Post hoc ergo propter hoc: la gratitud no implica conformismo.

El síndrome de la clase media

A todos nos han enseñado de pequeños que es de buen nacidos ser agradecidos, que quejarse es malo, que debemos dar gracias por lo que tenemos y que la ambición desmedida es mala.

Entonces, cuando las cosas no salen según lo previsto en el trabajo, frecuentemente se invoca el suave manto de la gratitud para mitigar la sensación de fracaso.

Gratitud

¿No has conseguido ese aumento de sueldo que te mereces más que nadie?

Bueno —piensas— por lo menos tengo un trabajo.

¿No se ha materializado esa promoción laboral que te habían prometido hace dos años?

Bueno —reflexionas— el puesto de trabajo que tengo ahora tampoco es tan malo.
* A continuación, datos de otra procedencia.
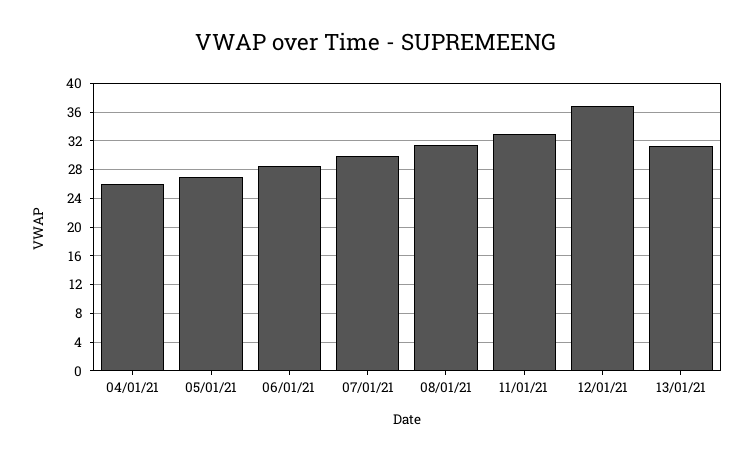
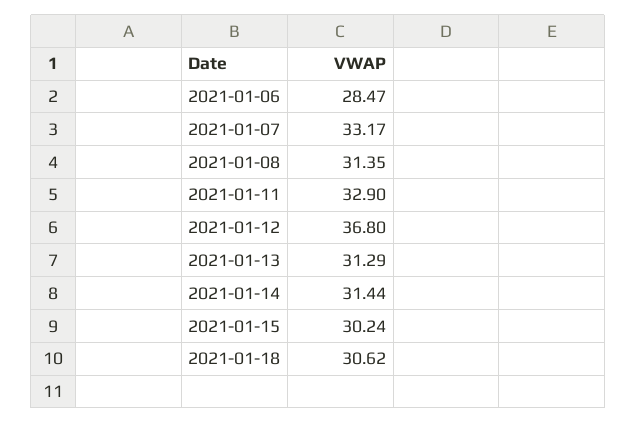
04/01/21: 26 -> none
05/01/21: 27 -> none
07/01/21: 30 -> 33.17
2021-01-14: none -> 31.44
2021-01-15: none -> 30.24
2021-01-18: none -> 30.62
¿Te suena este razonamiento? Debería, porque está muy, pero que muy, extendido.

Aunque no hayas alcanzado tus objetivos (esas metas que tú mismo te habías fijado), parece que todo se arregla con un poco de gratitud.

De hecho, millones de trabajadores viven en una burbuja de cristal —la burbuja de la clase media— donde la gratitud genera una falsa sensación de comodidad, levanta un escudo de conformismo y termina apagando el espíritu de superación.
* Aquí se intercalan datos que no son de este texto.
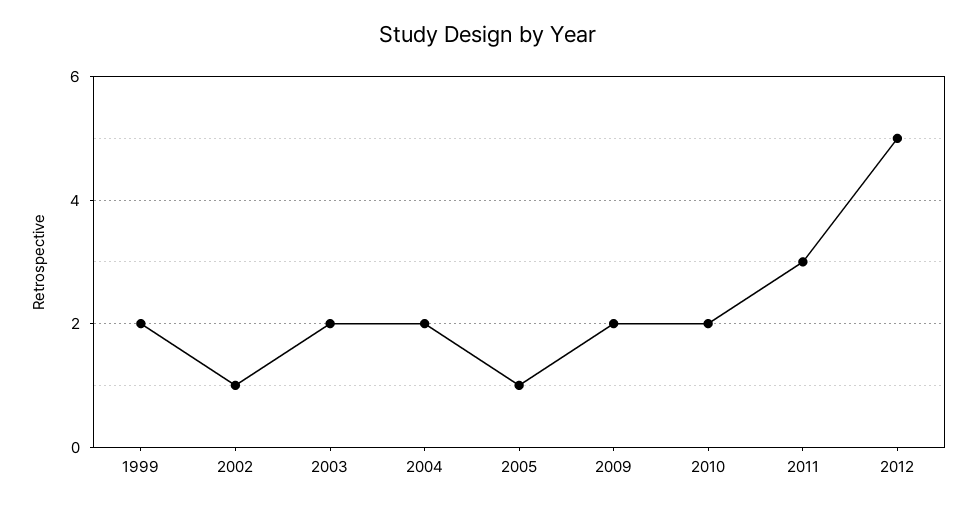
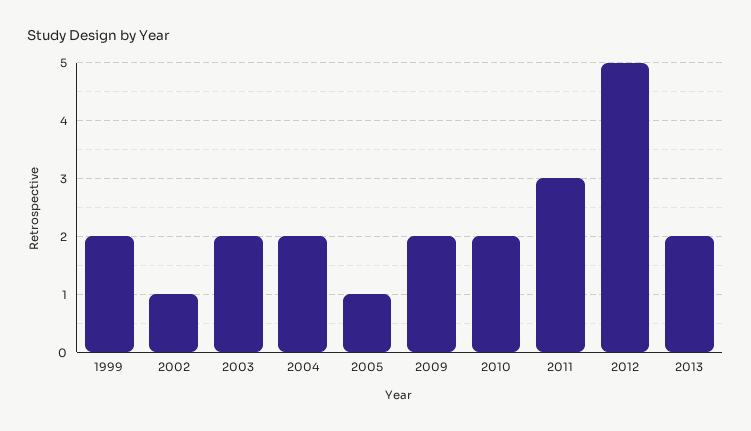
2013: none -> 2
Y yo me atrevo a preguntarte —aún a riesgo de navegar contracorriente— ¿está bien así?

Gratitud y conformismo en los negocios

En el mundo de los negocios —y muy particularmente entre los emprendedores— también se confunde la gratitud con el conformismo.

El auge del mindfulness, los diarios de gratitud, las terapias de agradecimiento y la encantación de mantras frente al espejo han exacerbado la confusión, y conviene hacer una distinción.

Gratitud y Conformismo

Imagen cortesía de Pixabay

Para empezar, la gratitud en los negocios es necesaria. No seré yo el que diga lo contrario.

Si quieres sobrevivir la montaña rusa del emprendedor, desarrollar tu capacidad de resiliencia y perseverar hasta alcanzar tus metas, el hábito de la gratitud en cualquiera de sus formatos es fundamental.

Quejarse continuamente por cada fracaso empresarial, por cada revés de la suerte, por cada cosa que sale mal en tu negocio y por lo lejos que estás de tus objetivos no te aportará absolutamente nada, y de hecho es contraproducente.

En cambio, dar las gracias por aquellos hitos que ya has conseguido y expresar gratitud por el camino recorrido (en lugar de quejarte por todo lo que te falta por hacer) tendrá un efecto beneficioso no sólo en tu negocio sino también en tu salud mental.

Ahora bien, la gratitud no implica necesariamente conformismo ni conformidad porque cuando pierdes la curiosidad, el hambre y el espíritu de sacrificio, el problema no es que dejarás de crecer, sino que empezarás a caer.

Conclusión

La gratitud, por tanto, ocupa un papel fundamental en los negocios y el hábito de la gratitud es una cualidad que los emprendedores debemos aprender a cultivar.

Sin embargo, es muy fácil confundir la gratitud con la conformidad —la satisfacción con la complacencia— y las consecuencias para tu negocio pueden ser potencialmente devastadoras.